The City Council in April approved a marijuana ordinance for the city and since then, Bradstreet’s office has received only one request for a license and that was for a business that has not yet opened, he said. There are other marijuana stores in the city that opened before Dec. 25, 2018 — before the ordinance was approved — so they are grandfathered, he said.

“People are anticipating it will happen and we put this ordinance together to be ready for it when it does happen,” Bradstreet said.

He said the ordinance was drawn up by a committee, City Solicitor Bill Lee reviewed it and the City Council approved it in two votes.

The property at 475 Kennedy Memorial Drive once was zoned Commercial C, but was changed to Commercial A because the owners at the time wanted to build an addition to the building and the setback requirements were too stringent, according to Bradstreet. The addition was never built, he said.

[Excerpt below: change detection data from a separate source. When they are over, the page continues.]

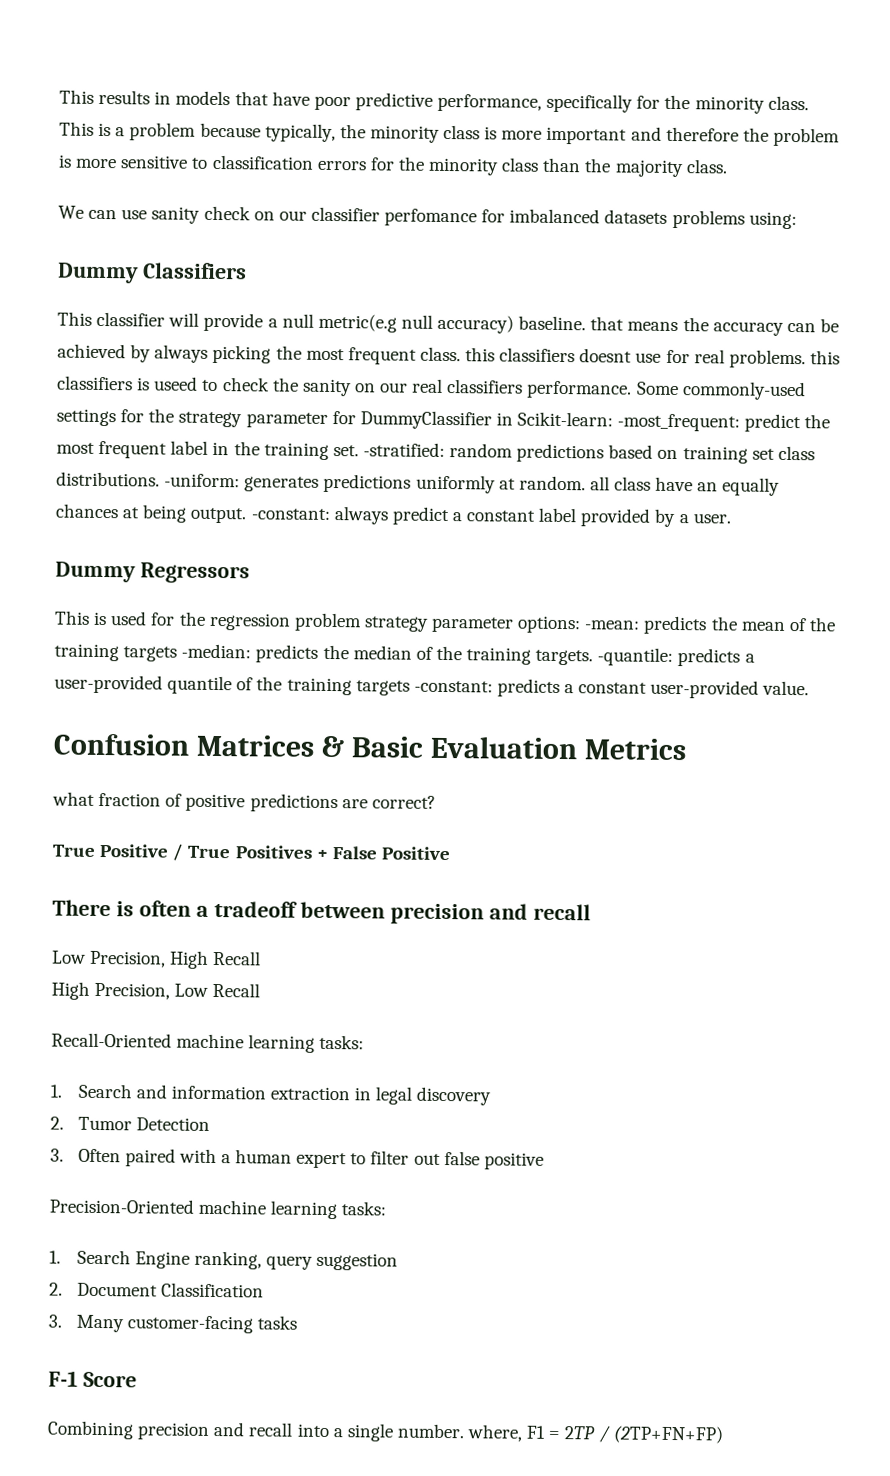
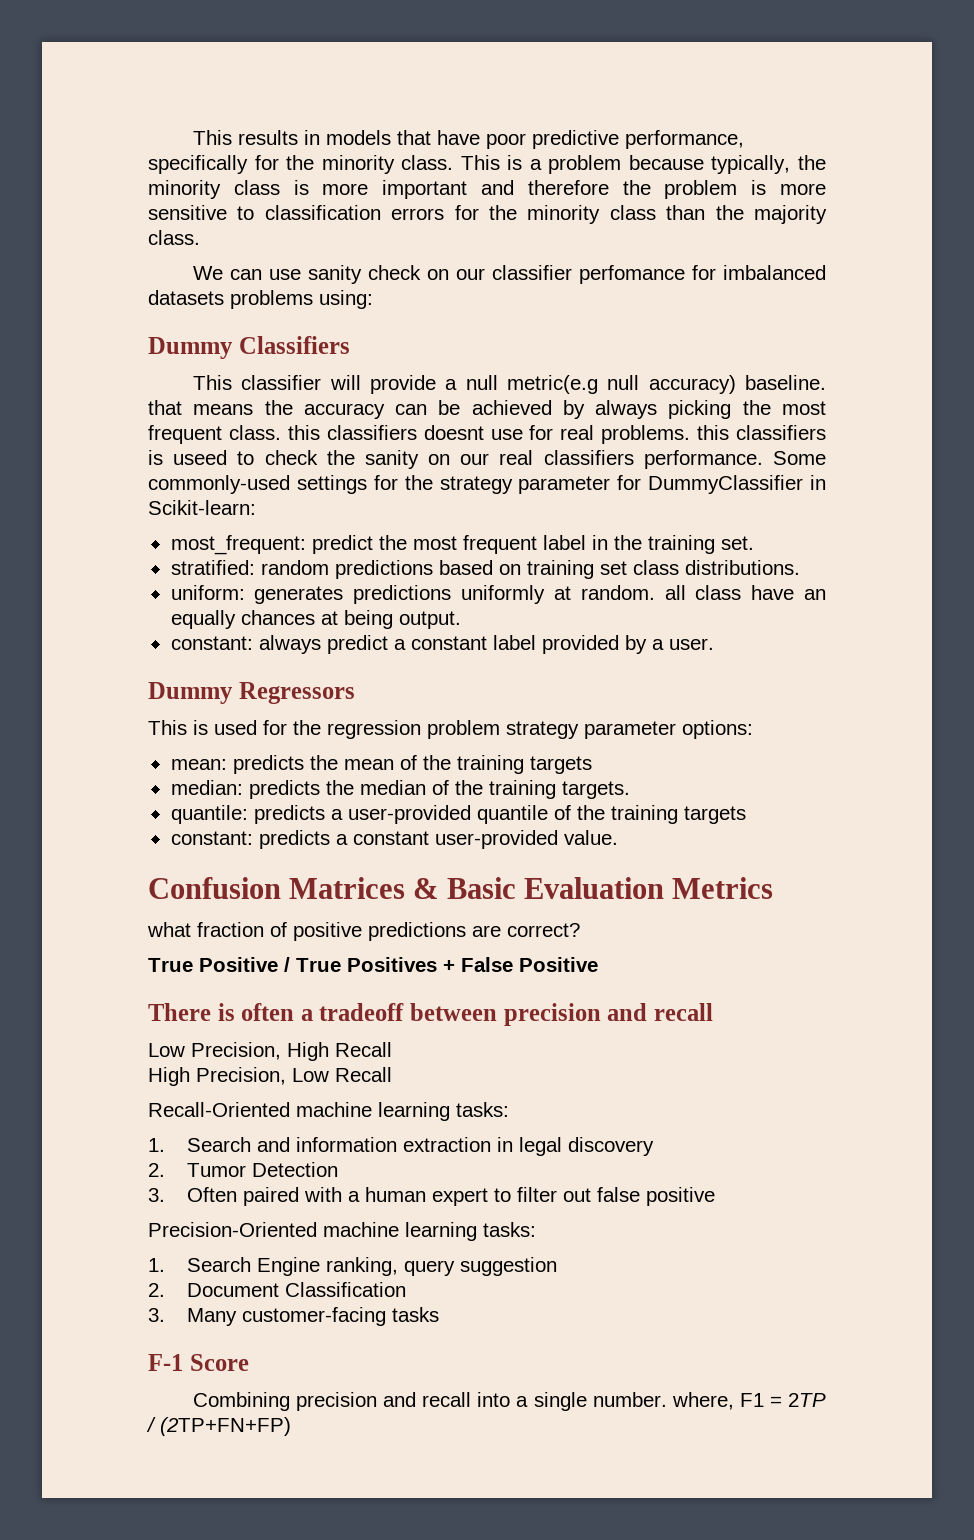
[617,413,741,432] -most_frequent: -> [170,535,306,555] // most_frequent:
[362,442,445,457] -stratified: -> [170,560,255,575] // stratified:
[164,473,241,488] -uniform: -> [170,585,245,600] // uniform:
[250,508,330,520] -constant: -> [170,636,253,650] // constant:
[584,620,641,630] -mean: -> [170,759,227,770] // mean:
[181,643,252,659] -median: -> [170,780,243,795] // median:
[597,647,674,666] -quantile: -> [170,805,248,824] // quantile:
[413,680,493,693] -constant: -> [170,831,253,845] // constant:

“It’s really just switching back to what it originally was,” he said.

The marijuana ordinance the council approved in April regulates both adult-use and medical marijuana facilities in the city.

Councilors on March 19 took the first vote to adopt the ordinance, following a discussion about where the facilities may be located and how the rules regulating them would be enforced. The council voted 5-2, with councilors Phil Bofia, R-Ward 2, and Jay Coelho, D-Ward 5, opposing the ordinance adoption on a first vote when the proposal also included language about law enforcement officers conducting on-site inspections to ensure compliance. That language was removed from the final version of the ordinance, which then passed on a second and final vote, 6-1, with Coelho in support.

The ordinance, developed by the city’s Marijuana Study Committee and in effect since April, says the terms of the ordinance shall have the same definition as the state’s law regulating medical and adult-use marijuana.

Waterville’s ordinance requires anyone wanting to establish, operate or maintain an adult-use or medical marijuana facility to apply for and receive a permit from the city. But before that, he or she must obtain conditional approval from the state.

Marijuana facilities and operations may not operate within 500 feet of school property lines or religious institutions or activities, the ordinance says.

It prohibits all types of facilities from being in the Commercial A zone, which encompasses downtown.